§ **Information shown**:
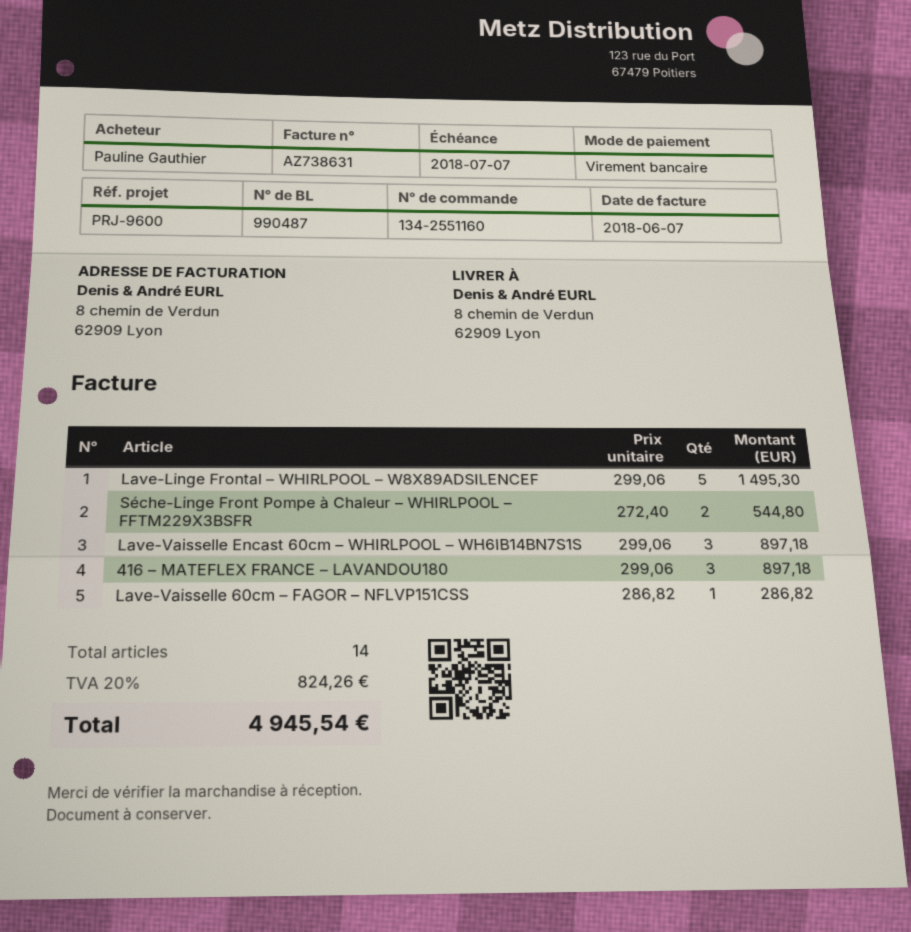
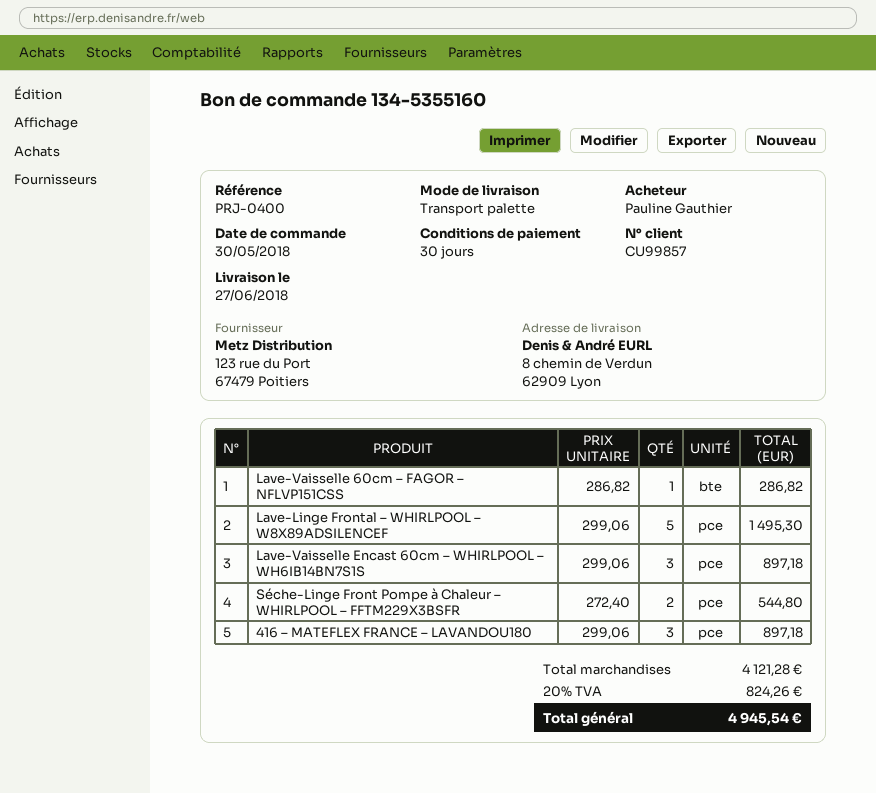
order number: 134-2551160 -> 134-5355160
reference: PRJ-9600 -> PRJ-0400

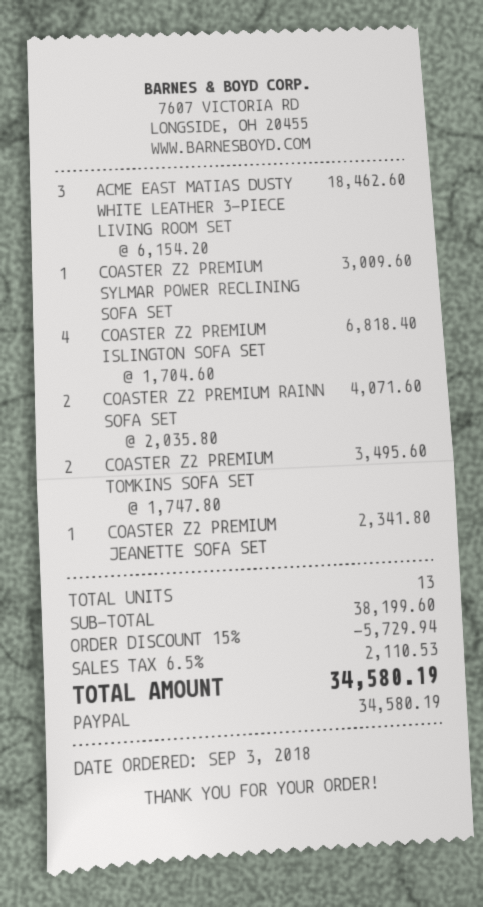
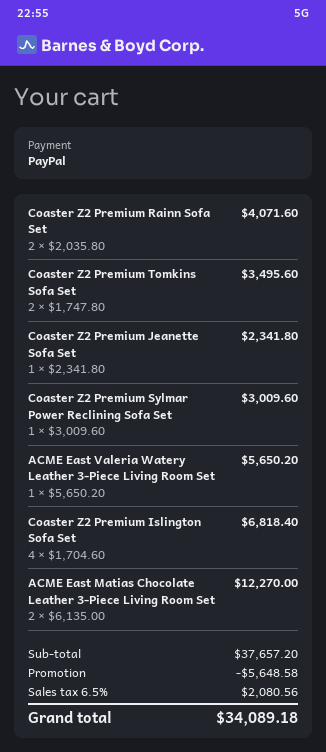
ACME EAST MATIAS DUSTY WHITE LEATHER 3-PIECE LIVING ROOM SET: 3 x 6154.20 = 18462.60 -> none
ACME East Valeria Watery Leather 3-Piece Living Room Set: none -> 1 x 5650.20 = 5650.20
ACME East Matias Chocolate Leather 3-Piece Living Room Set: none -> 2 x 6135.00 = 12270.00
subtotal: 38199.60 -> 37657.20
discount: 5729.94 -> 5648.58
tax: 6.5% = 2110.53 -> 6.5% = 2080.56
total: 34580.19 -> 34089.18

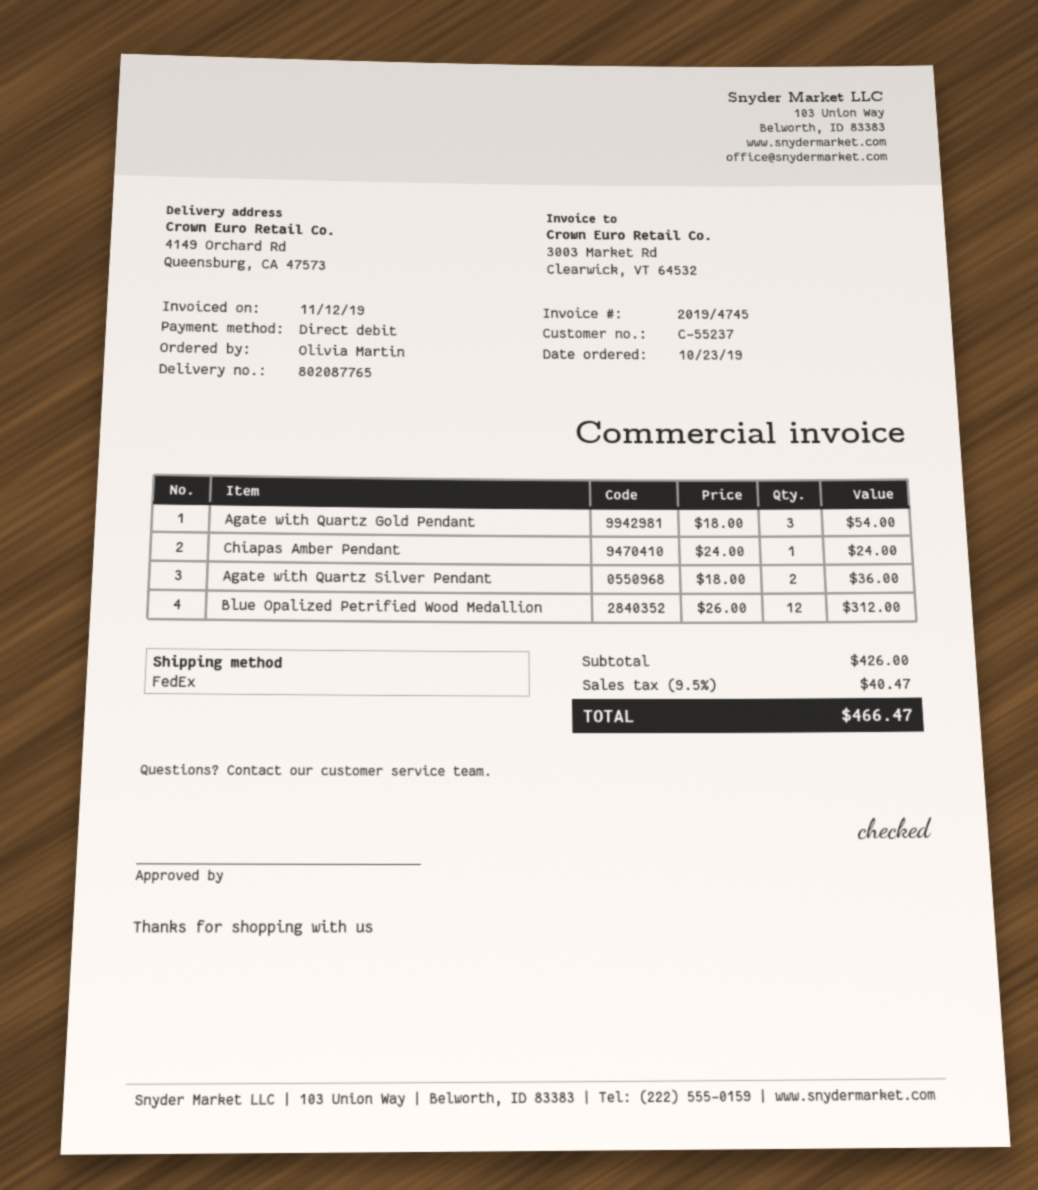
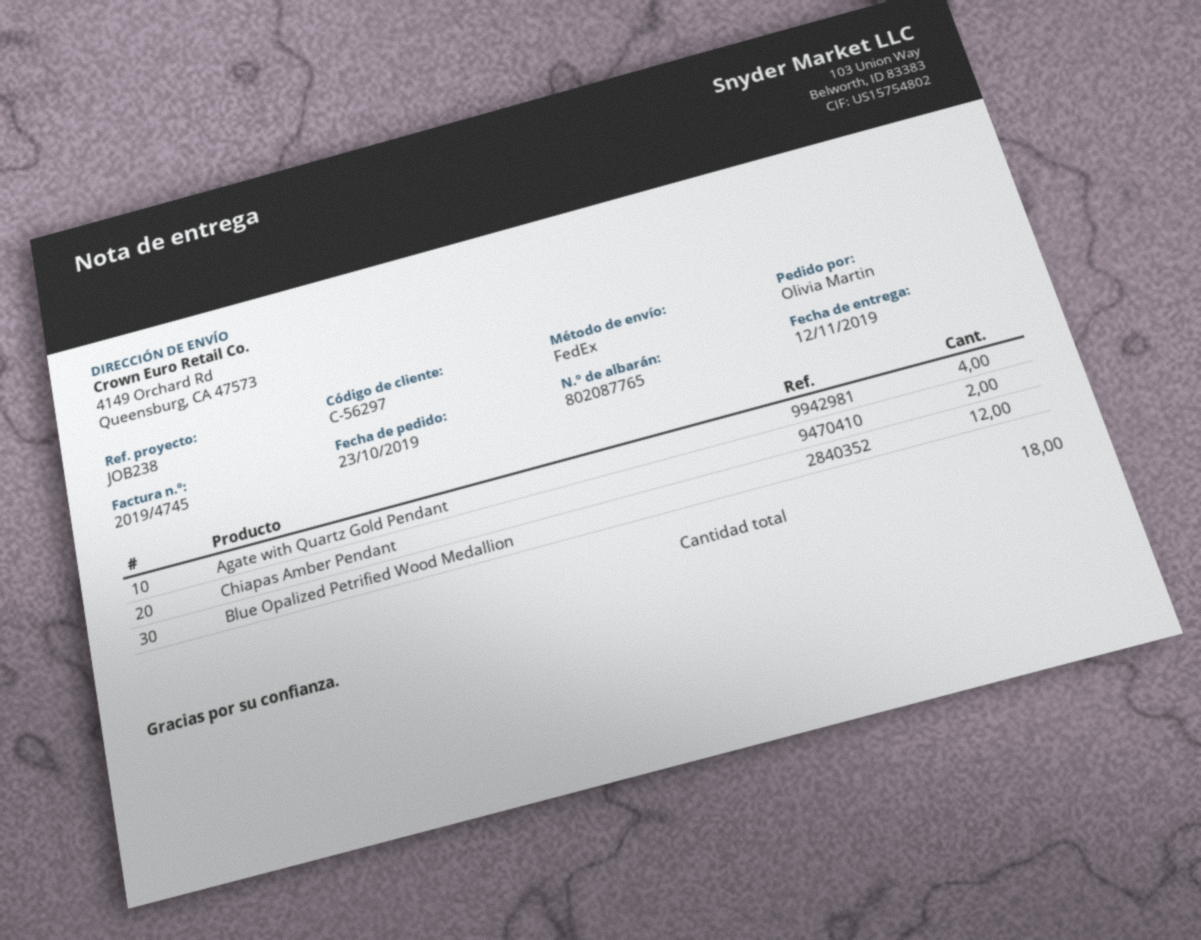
customer number: C-55237 -> C-56297
Agate with Quartz Gold Pendant: 3 -> 4
Chiapas Amber Pendant: 1 -> 2
Agate with Quartz Silver Pendant: 2 -> none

§ **Exercise**:
Using the listing above, copy exactly the lines from the one that contains "subtotal: 38199.60 -> 37657.20" through its last line, both included, but not the pictures.

§ **Answer below**:
subtotal: 38199.60 -> 37657.20
discount: 5729.94 -> 5648.58
tax: 6.5% = 2110.53 -> 6.5% = 2080.56
total: 34580.19 -> 34089.18

customer number: C-55237 -> C-56297
Agate with Quartz Gold Pendant: 3 -> 4
Chiapas Amber Pendant: 1 -> 2
Agate with Quartz Silver Pendant: 2 -> none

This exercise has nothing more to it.